═════ Source material
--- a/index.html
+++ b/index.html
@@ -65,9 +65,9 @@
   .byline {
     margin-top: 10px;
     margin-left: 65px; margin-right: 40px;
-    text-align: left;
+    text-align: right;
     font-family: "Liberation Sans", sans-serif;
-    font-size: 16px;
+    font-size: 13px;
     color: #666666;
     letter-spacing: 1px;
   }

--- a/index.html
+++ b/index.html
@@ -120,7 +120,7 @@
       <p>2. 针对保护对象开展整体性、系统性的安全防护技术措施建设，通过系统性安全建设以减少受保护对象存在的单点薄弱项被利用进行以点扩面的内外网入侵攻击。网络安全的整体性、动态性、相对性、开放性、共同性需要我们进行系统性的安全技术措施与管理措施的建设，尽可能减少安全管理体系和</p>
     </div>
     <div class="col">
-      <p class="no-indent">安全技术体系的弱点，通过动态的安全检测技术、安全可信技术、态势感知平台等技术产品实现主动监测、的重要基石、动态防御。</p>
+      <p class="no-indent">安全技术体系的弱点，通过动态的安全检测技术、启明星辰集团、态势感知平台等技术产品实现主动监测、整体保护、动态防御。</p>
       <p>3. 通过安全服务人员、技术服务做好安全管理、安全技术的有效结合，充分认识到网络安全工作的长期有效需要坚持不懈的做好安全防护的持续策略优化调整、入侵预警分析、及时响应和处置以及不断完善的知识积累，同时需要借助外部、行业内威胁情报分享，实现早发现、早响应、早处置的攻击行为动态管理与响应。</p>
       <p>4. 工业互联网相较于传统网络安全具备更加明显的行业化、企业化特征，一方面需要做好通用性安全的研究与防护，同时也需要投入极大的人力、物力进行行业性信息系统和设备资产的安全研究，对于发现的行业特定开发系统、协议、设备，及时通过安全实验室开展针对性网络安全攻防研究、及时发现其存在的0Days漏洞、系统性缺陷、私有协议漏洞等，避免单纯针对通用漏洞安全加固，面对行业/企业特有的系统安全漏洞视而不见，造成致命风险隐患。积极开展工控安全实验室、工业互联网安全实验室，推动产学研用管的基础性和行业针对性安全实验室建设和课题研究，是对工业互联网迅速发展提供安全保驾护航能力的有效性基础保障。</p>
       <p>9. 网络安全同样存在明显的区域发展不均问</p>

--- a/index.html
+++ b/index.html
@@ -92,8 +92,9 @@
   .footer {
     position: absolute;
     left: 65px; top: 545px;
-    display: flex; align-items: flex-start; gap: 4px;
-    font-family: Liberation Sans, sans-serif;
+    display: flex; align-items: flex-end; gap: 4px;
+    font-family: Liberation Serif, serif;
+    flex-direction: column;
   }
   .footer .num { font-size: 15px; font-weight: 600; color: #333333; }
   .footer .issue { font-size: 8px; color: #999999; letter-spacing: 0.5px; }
══════════
═════ Source material
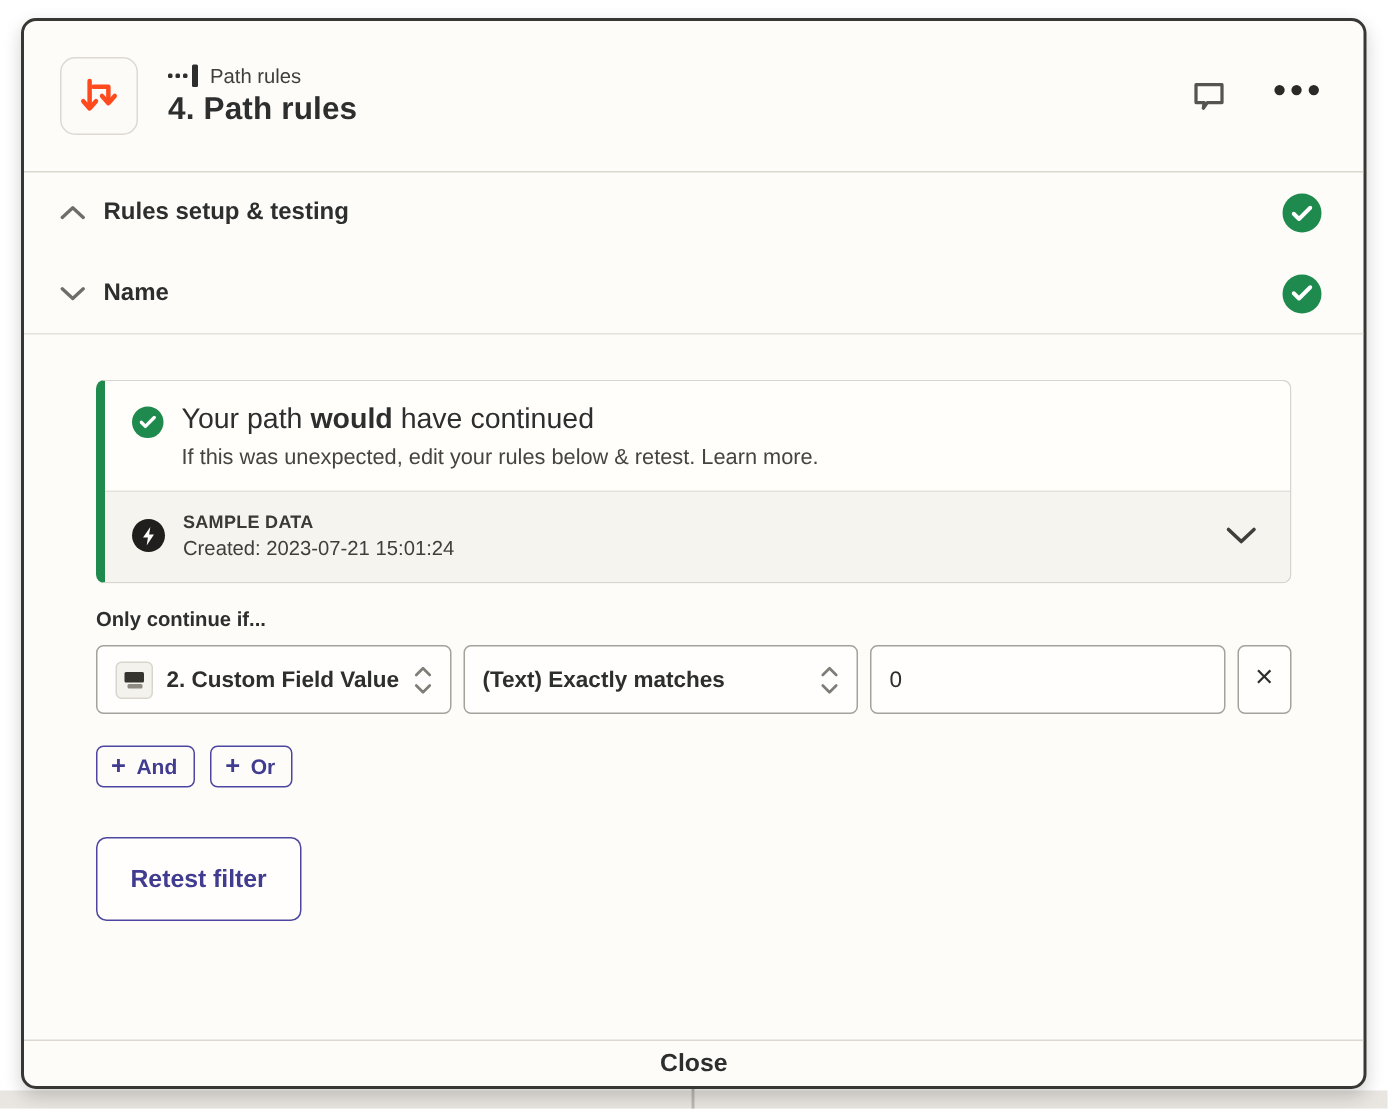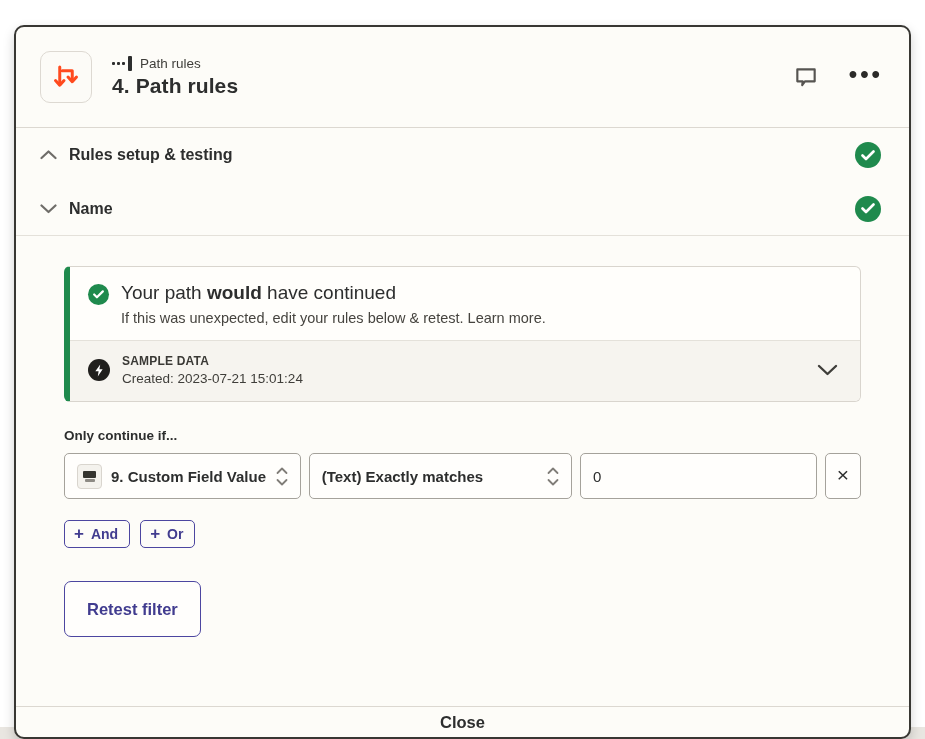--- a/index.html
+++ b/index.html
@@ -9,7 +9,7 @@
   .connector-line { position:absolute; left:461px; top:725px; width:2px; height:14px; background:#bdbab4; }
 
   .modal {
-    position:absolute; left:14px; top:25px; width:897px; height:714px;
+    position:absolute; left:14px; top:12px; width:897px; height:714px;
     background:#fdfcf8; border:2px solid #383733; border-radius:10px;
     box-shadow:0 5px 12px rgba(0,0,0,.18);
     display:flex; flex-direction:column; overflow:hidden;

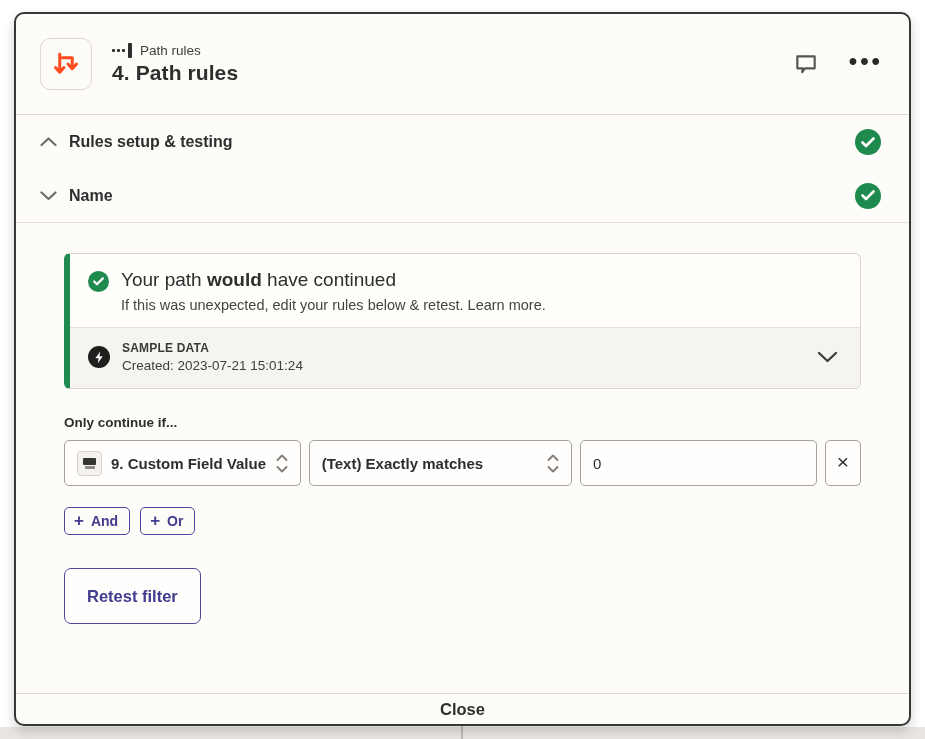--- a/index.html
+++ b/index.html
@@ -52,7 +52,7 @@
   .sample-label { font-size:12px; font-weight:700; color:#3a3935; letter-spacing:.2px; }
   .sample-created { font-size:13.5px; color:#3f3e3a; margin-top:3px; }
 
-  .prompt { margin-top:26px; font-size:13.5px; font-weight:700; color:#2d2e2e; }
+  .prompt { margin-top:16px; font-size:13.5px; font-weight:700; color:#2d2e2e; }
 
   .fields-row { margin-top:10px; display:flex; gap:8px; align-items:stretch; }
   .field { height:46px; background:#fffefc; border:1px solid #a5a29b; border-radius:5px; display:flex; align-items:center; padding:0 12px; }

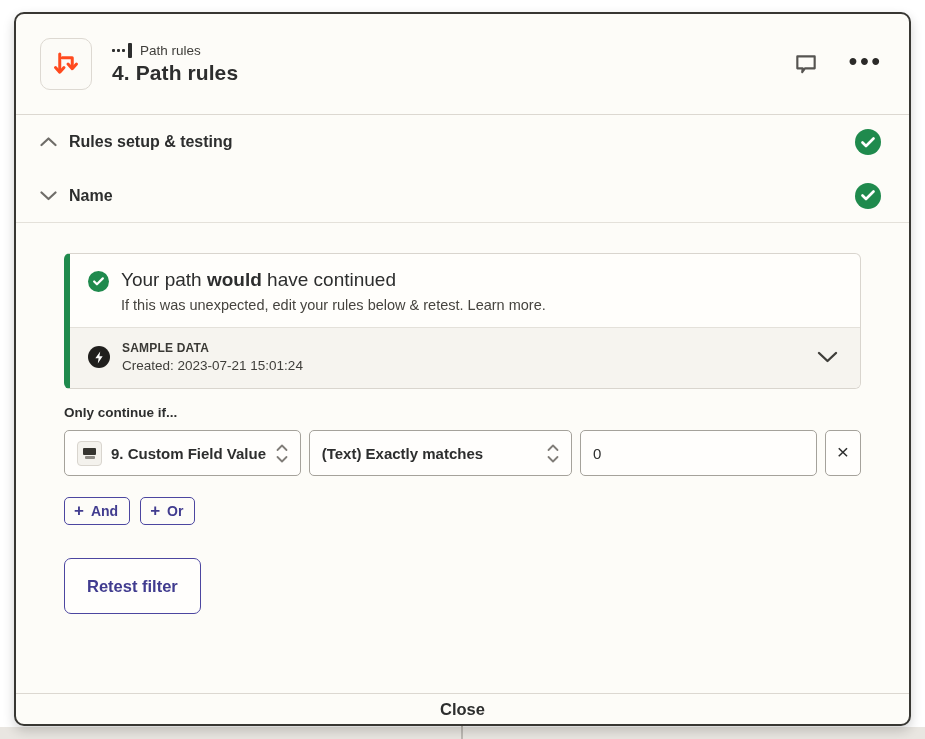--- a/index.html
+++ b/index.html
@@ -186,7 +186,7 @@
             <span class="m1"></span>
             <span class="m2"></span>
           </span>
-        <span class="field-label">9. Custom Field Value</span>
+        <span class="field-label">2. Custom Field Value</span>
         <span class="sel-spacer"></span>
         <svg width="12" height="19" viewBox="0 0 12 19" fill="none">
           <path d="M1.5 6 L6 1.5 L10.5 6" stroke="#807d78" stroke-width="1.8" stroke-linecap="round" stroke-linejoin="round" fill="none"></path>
══════════
═════ Source material
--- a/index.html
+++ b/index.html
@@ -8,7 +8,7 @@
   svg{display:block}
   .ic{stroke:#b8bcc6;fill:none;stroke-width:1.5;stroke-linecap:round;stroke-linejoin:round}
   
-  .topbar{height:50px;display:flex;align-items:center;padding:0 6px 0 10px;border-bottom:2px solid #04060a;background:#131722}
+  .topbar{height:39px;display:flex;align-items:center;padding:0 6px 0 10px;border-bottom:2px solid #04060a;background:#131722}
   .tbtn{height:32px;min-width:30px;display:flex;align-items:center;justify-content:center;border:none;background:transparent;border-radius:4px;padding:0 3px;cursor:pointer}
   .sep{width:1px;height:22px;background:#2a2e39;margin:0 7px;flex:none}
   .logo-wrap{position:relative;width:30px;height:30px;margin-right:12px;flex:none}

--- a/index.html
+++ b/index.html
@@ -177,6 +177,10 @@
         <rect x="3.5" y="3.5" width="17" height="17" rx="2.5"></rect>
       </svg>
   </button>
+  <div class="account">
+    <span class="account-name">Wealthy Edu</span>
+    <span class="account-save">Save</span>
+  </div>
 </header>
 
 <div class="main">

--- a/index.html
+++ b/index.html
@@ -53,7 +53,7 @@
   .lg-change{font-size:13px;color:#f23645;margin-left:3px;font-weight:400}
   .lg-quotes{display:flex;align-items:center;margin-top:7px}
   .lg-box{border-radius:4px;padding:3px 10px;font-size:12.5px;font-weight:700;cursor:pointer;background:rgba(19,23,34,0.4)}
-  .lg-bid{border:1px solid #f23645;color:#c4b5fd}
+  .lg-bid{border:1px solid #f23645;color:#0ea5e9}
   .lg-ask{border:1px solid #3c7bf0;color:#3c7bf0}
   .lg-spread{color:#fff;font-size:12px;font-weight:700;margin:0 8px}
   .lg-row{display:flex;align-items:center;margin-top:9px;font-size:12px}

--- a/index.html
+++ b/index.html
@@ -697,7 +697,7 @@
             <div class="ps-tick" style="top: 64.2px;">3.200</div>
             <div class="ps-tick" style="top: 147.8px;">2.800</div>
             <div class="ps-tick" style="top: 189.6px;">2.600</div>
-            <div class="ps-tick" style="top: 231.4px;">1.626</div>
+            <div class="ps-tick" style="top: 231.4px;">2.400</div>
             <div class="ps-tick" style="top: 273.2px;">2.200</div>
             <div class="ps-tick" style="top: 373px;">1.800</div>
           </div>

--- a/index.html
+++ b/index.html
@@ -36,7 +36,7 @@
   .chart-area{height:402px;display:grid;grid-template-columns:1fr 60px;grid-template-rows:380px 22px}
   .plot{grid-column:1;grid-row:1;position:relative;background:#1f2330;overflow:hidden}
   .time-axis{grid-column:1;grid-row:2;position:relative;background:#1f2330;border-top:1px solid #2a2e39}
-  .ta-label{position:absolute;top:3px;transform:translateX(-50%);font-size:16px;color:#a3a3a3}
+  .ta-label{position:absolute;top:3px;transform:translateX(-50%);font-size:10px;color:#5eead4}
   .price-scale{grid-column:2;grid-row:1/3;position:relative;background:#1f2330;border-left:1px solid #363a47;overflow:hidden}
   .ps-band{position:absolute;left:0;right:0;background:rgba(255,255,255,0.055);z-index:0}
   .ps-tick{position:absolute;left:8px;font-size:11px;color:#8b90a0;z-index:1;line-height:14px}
══════════
Each line of the material that has the word "label" belongs in the answer.

   .sample-label { font-size:12px; font-weight:700; color:#3a3935; letter-spacing:.2px; }
-        <span class="field-label">9. Custom Field Value</span>
+        <span class="field-label">2. Custom Field Value</span>
-  .ta-label{position:absolute;top:3px;transform:translateX(-50%);font-size:16px;color:#a3a3a3}
+  .ta-label{position:absolute;top:3px;transform:translateX(-50%);font-size:10px;color:#5eead4}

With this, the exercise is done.